This former Knick is shooting for a new kind of field goal: getting Coney Island kids excited about reading.
Starks, the fiery, fan-favorite Knicks shooting guard from the 1990s, read aloud to children at the Coney Island branch of the Brooklyn Public Library on Aug. 7.
Starks grew up impoverished in Oklahoma, and said he felt a responsibility to encourage young people from similar backgrounds to value education.
“When you’ve been there, you understand the obstacles that you have to get over,” said Starks. “If I can encourage these kids to make sure that they understand how important reading is to their future, then I’m doing my job.“
One Coney Island girl said she was thrilled to meet Starks, and glad that he shared her own love of reading.
“I finally got to meet a basketball player,” said 13-year-old Emani Hayward, who said favorite book is Rick Riordan’s “The Lightning Thief.”
Kids of all ages filled the library to hear the beloved former All-Star read from “Salt in His Shoes,” a children’s book written by Deloris Jordan, about her son, Michael, the legendary great Starks went up against many times.
“You guys ever hear of Michael Jordan?” Starks asked his audience in jest. “He was just okay, right?”
Starks alternated reading aloud from the book with young volunteers from the audience and a representative from state Sen. Diane Savino’s office.
After the reading, kids had a quiz testing how closely they paid attention. Starks then read off raffle numbers, awarding several aspiring hoopsters with free tickets to a New York Liberty game at Madison Square Garden. Plenty of other youngsters received T-shirts, a Knicks bag, and a copy of the Jordan book at the event, part of Optimum Community’s “Knicks Read to Achieve” program.
The former NBA Sixth Man of the Year participated in a similar event at a Bensonhurst summer camp last year.
Parents who brought their kids to the reading said they wished such events would happen more often.
“It’s good for kids,” said Scott Winslow, who brought his 5-year-old son Zeke to the reading. “They should get more athletes to do this. Get Lebron James down here.”

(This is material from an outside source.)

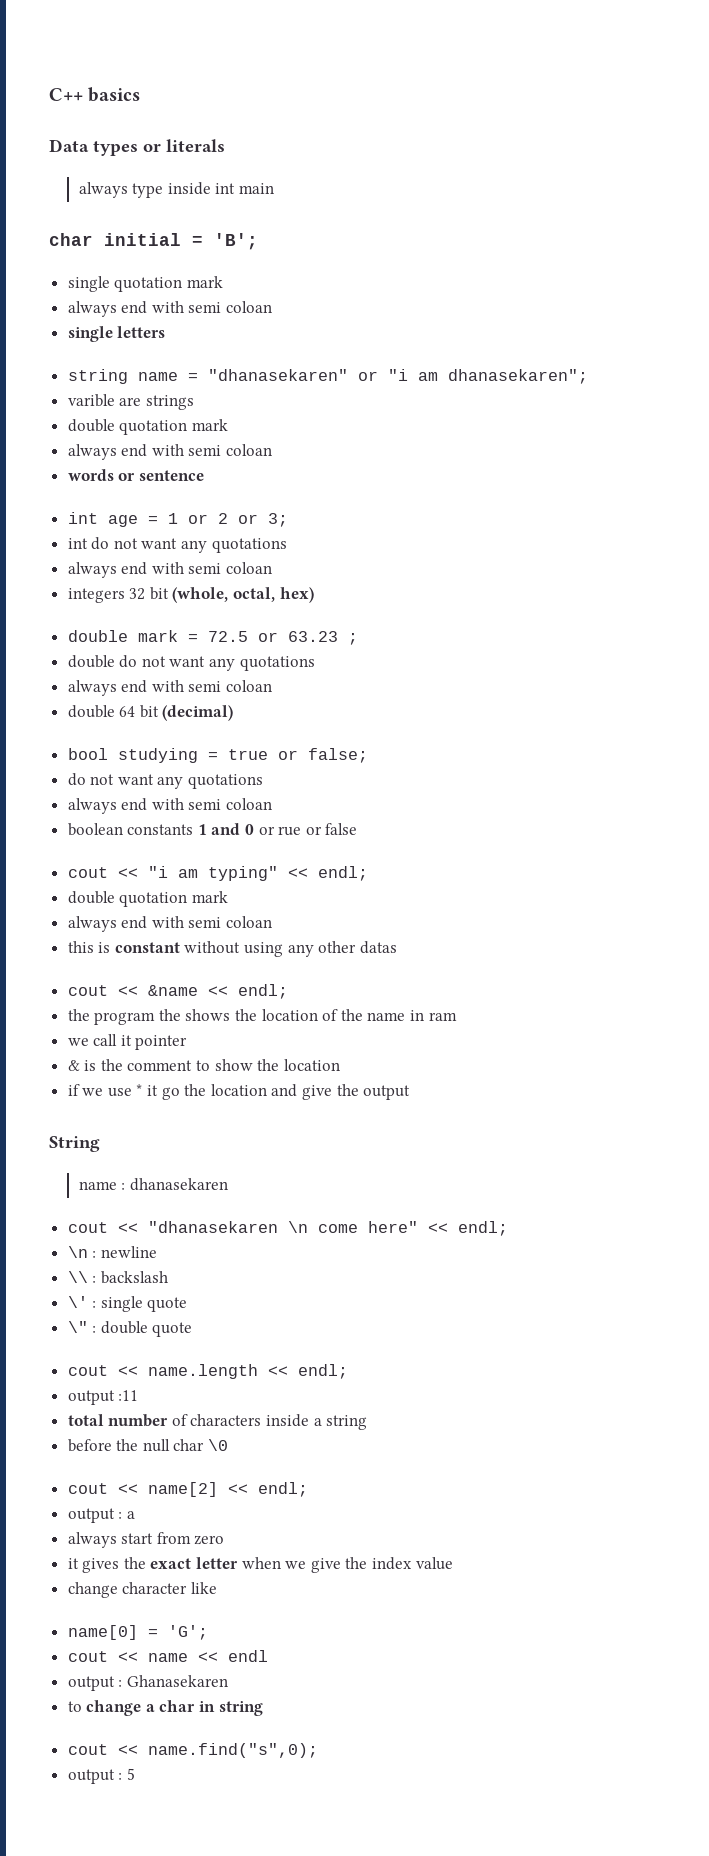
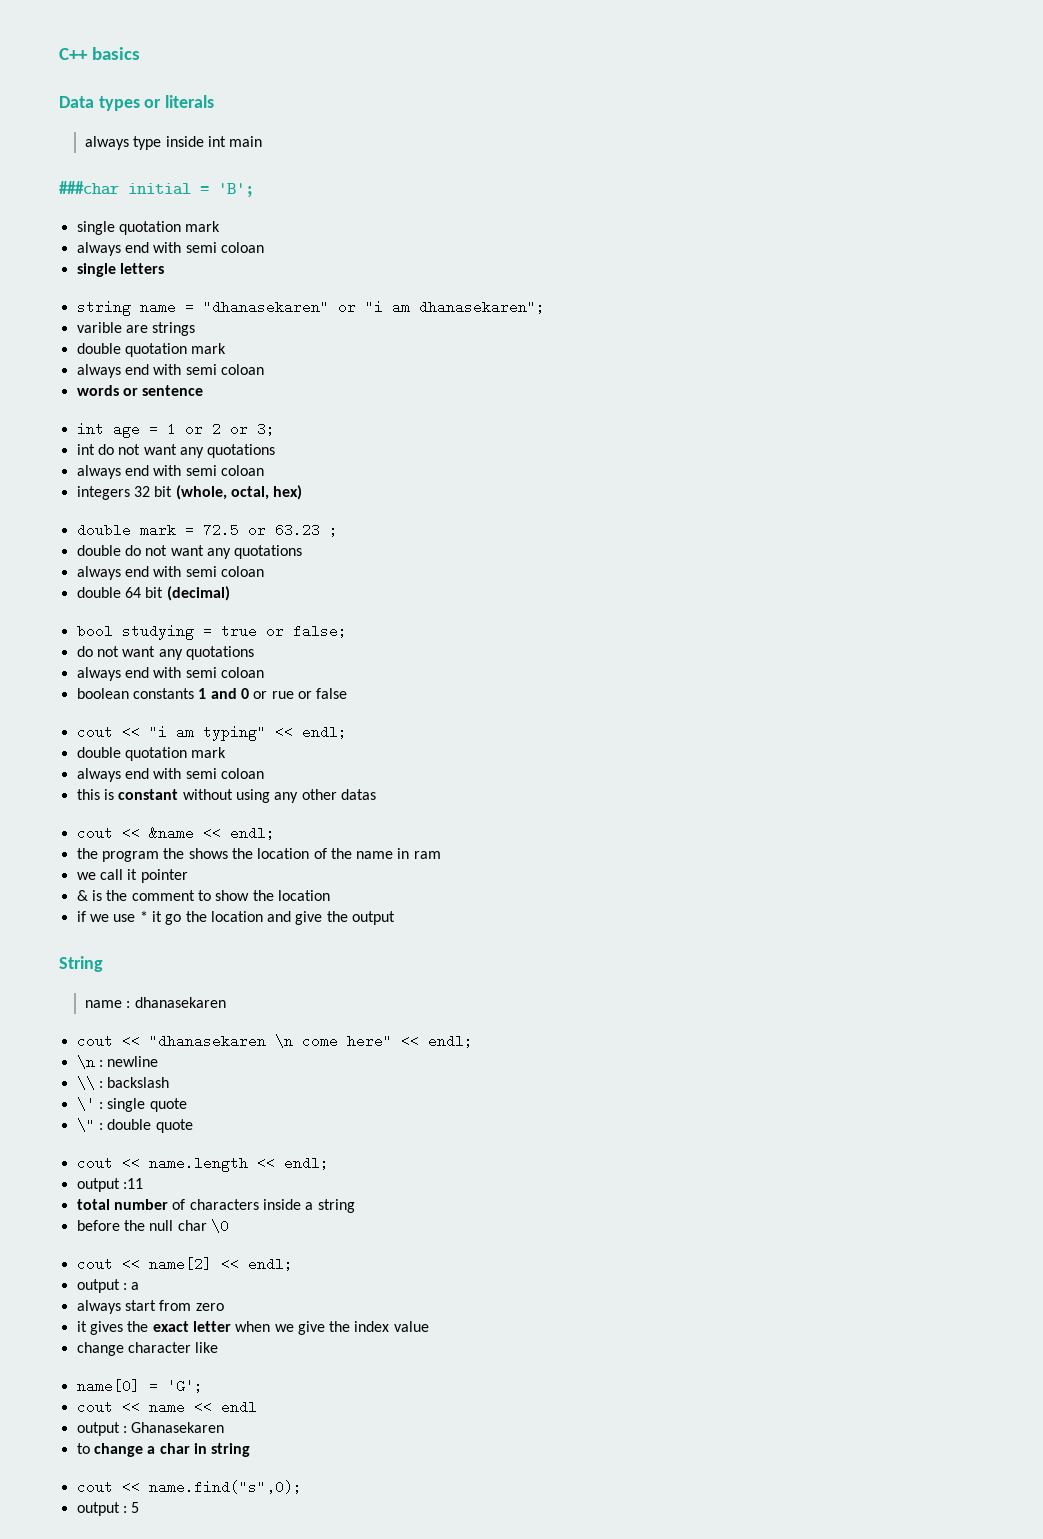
[49,233,93,246] char -> [59,181,119,195] ###char

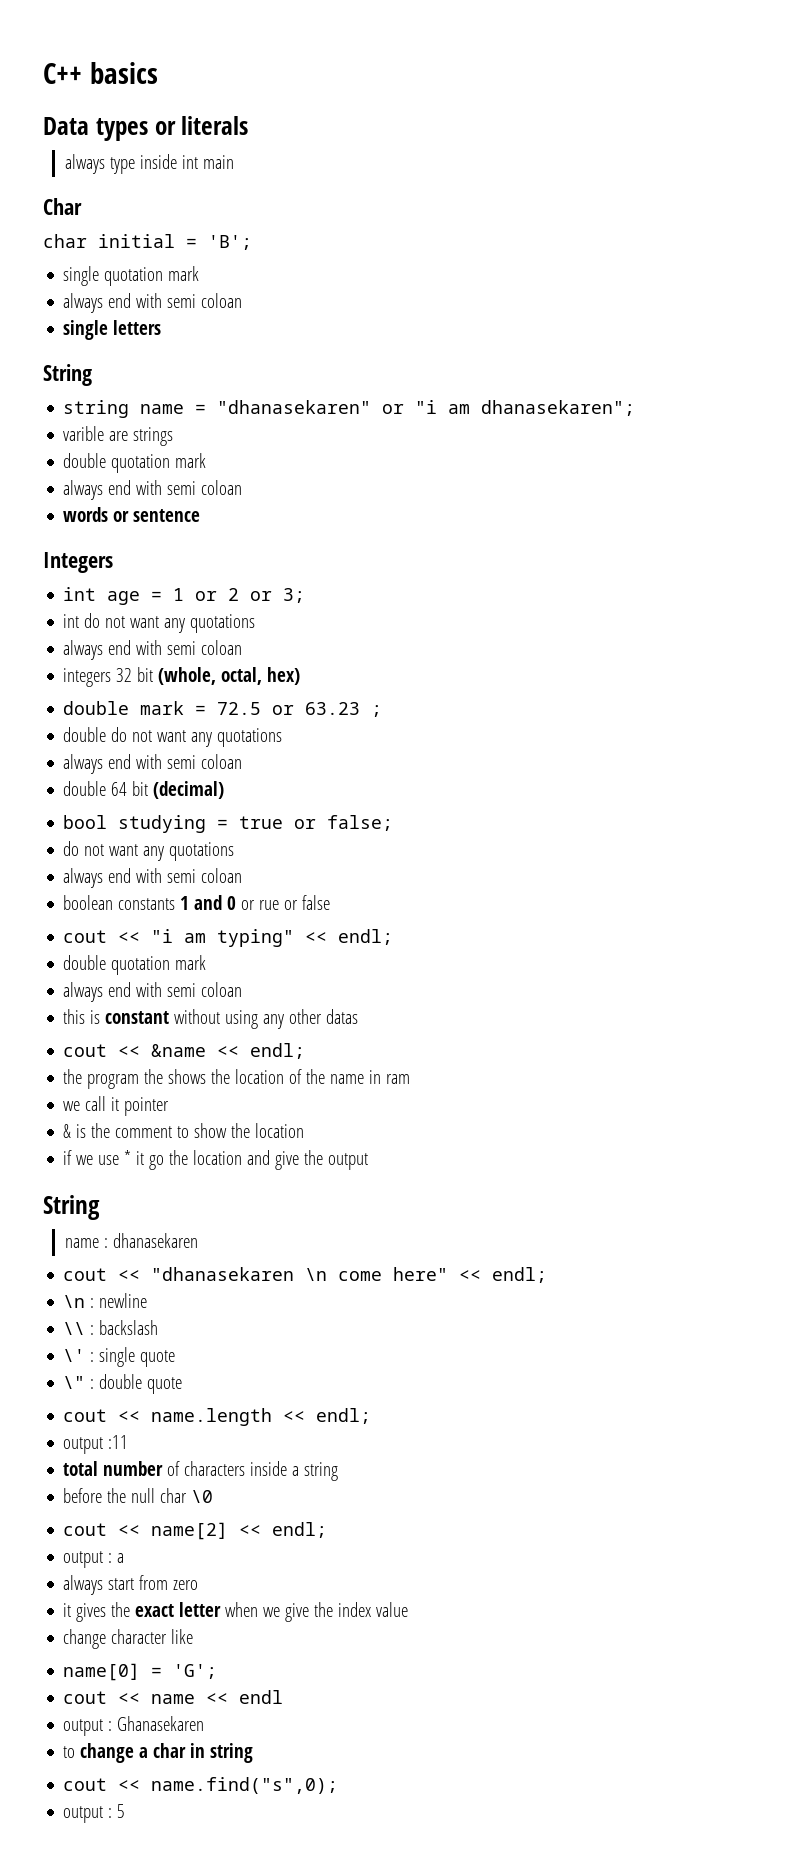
[59,181,119,195] ###char -> [43,198,82,215] [43,234,87,248] Char // char
(164, 268) none -> [43,364,92,386] // String
(204, 390) none -> [43,552,113,573] // Integers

Starks, who published his autobiography, “John Starks: My Life,” in 2004, tried his hand at coaching in the minor leagues in 2003 and 2008, but these days he’s hitting the links when he’s not making appearances for his former team.
“Coaching is just too stressful,” said Starks, who turned 50 on Aug. 10. “You carry every loss with you for days. I’m just playing golf and trying to enjoy life.”